Professor Liu Xingzhong is China's top fungus expert. Twice a year for the past two decades, the principal investigator of the Chinese Academy of Sciences' Institute of Microbiology has obtained government funding for fungus forays in the high mountains and deep valleys. The government wants an economic return from these field trips, but as most fungi that Liu has found have no economic value, funding was stopped this year.
How do you persuade your PhD students, and yourself, to devote a lifetime to studying fungi?
Studying fungi will make you a sharp decision-maker and give you a long life. When you see a spot of mould in the wild, you have no high-resolution microscope and hours to help decide whether it is an interesting species worth collecting. You must make a fast and accurate decision, or you will be lost in the woods forever, let alone regret missing a great find. Making good decisions under pressure requires years of training and practice, and studying fungi can be effective. Some of our students are now high-ranking government officials.

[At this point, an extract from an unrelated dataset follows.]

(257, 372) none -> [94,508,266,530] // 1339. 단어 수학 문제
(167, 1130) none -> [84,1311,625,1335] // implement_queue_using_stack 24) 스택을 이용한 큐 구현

As for the long life, in our lab there is a tradition that only those who make it to 80 get birthday parties, because we have many long-lived professors. The oldest is 105. Fungus researchers spend lots of time handling and examining samples under microscopes - a job that requires absolute peace of mind. I have a PhD student who stormed out and threw up the first time he sat down to study a fungi sample, because he could not focus. But once you are used to it, you are hooked for the rest of your life. You want to spend every second with the samples. When examining a new species under the microscope, you forget about all the unhappiness and ugliness of life, which is why I conclude that studying fungi makes you live long. I don't study fungi for either of those reasons, though. I just want to be happy, and studying fungi makes me very happy.
What is a fungus foray?
We do fungus forays twice a year - three weeks in summer and two weeks in winter. We hire a car and drive to the end of a road early in the morning, abandon it, trudge into remote valleys and mountains until the sun rises directly overhead and the mobile phone signal disappears. Then we have lunch, simple but delicious, and always have soup. In the late afternoon we go back to our car along a different route. We collect as we walk. In the evening, we have dinner at a hotel, often with wine, to celebrate exciting finds before sitting down with microscopes to work. We work until 2am, throw ourselves into bed, wake up at seven and repeat the same thing next day. We sleep only five hours and work like dogs. To fungus researchers, it is the most agreeable time of the year.